Le secteur énergétique gabonais entre dans une phase de turbulences nécessaires. Sous l’impulsion du ministère de l’Accès universel à l’eau et à l’énergie, le gouvernement a lancé récemment, une opération d’envergure visant à identifier et à régulariser les créances de la Société d’énergie et d’eau du Gabon (SEEG). Cette initiative, qui cible en premier lieu les branchements directs et les installations non conformes, s’inscrit dans une volonté de mettre fin à une culture de l’informel qui grève lourdement les comptes de l’opérateur national. Pour Libreville, il ne s’agit plus seulement de fournir de l’électricité, mais de garantir que chaque kilowattheure consommé soit tracé et facturé avec transparence.

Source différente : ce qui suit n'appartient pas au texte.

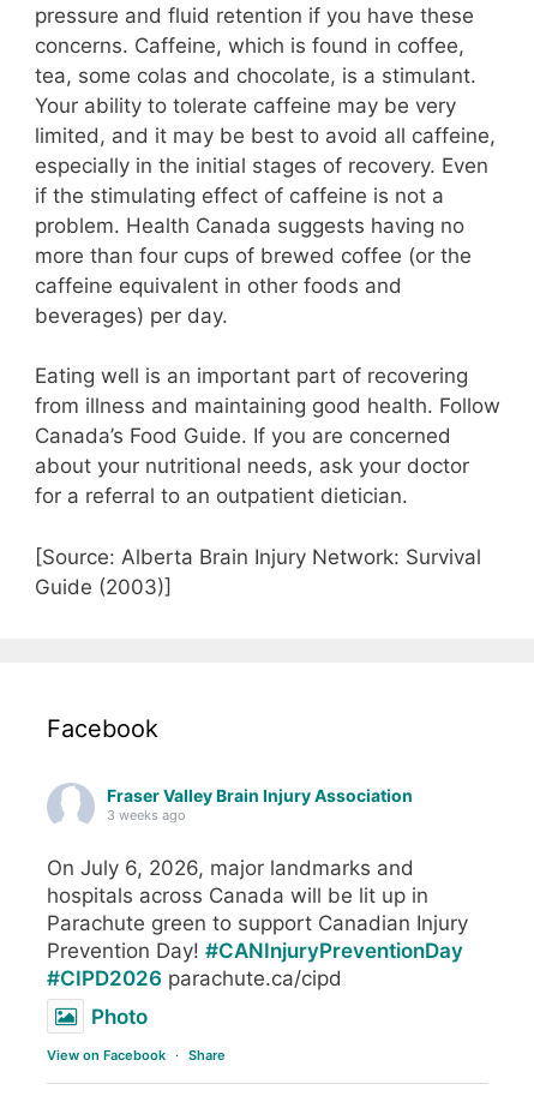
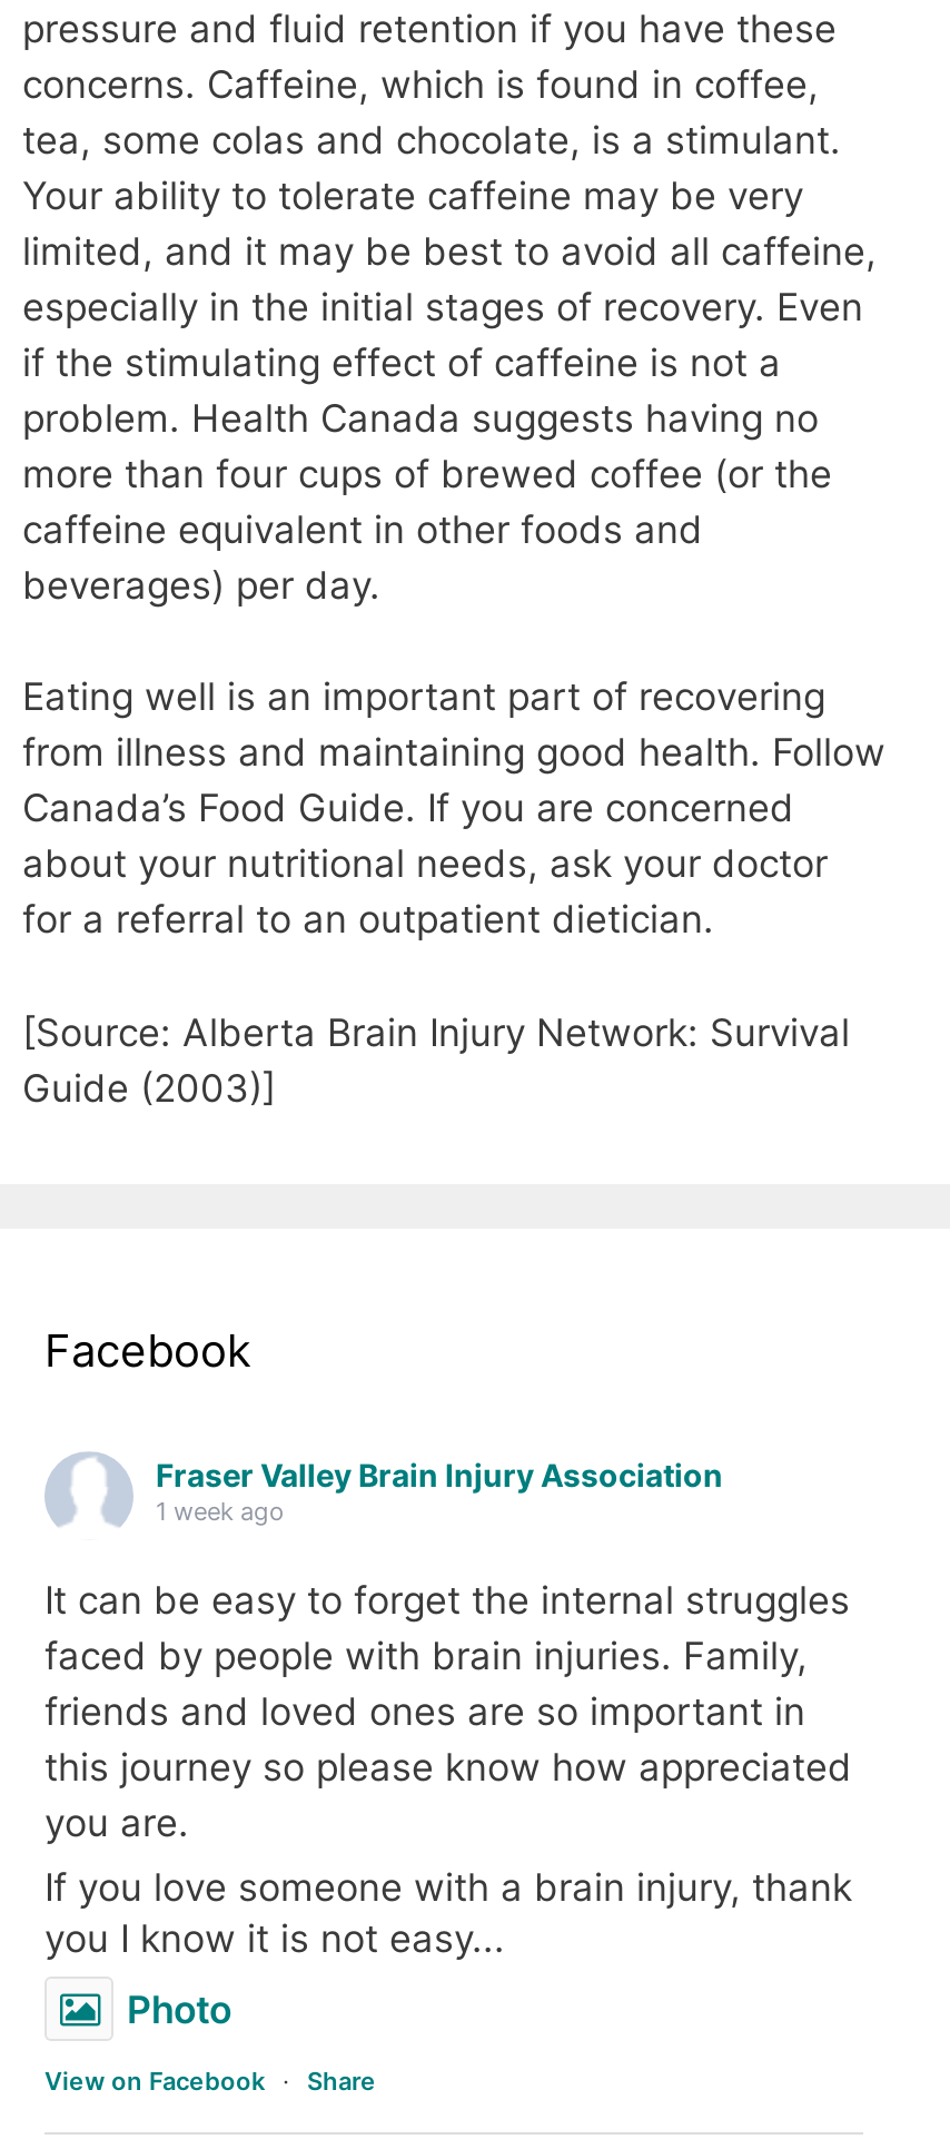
[107,806,186,823] 3 weeks ago -> [156,1495,285,1526] 1 week ago
[47,856,468,990] On July 6, 2026, major landmarks and | hospitals across Canada will be lit up in | Parachute green to support Canadian Injury | Prevention Day! #CANInjuryPreventionDay | #CIPD2026 parachute.ca/cipd -> [44,1577,852,1960] It can be easy to forget the internal struggles | faced by people with brain injuries. Family, | friends and loved ones are so important in | this journey so please know how appreciated | you are. | If you love someone with a brain injury, thank | you I know it is not easy...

La méthode employée par les autorités se veut à la fois chirurgicale et pédagogique. En publiant une première liste de personnes concernées — dont certaines identifiées uniquement par leur prénom pour des raisons de vérification — le ministère franchit un pas vers une pression sociale et administrative inédite. Les services techniques de la SEEG ont désormais pour mission de contacter ces usagers afin de normaliser leur situation. Cette stratégie de « vérité des comptes » vise à corriger des disparités flagrantes : pendant que certains ménages peinent à régler leurs factures, d’autres profitent de réseaux parallèles, créant un sentiment d’injustice profonde au sein de la population gabonaise.Au-delà de la simple régularisation technique, cette opération est le signal d’une réforme structurelle plus profonde voulue par le sommet de l’État. En annonçant pour cette semaine une nouvelle publication détaillant cette fois les abonnés débiteurs, le gouvernement durcit le ton pour améliorer le taux de recouvrement des créances.
Pour la SEEG, dont la santé financière est vitale pour les investissements futurs dans les infrastructures hydrauliques et électriques, cet assainissement est une condition sine qua non de survie. Libreville parie ainsi sur une gestion plus rigoureuse du service public pour rassurer les bailleurs de fonds et sécuriser l’accès à l’énergie pour tous.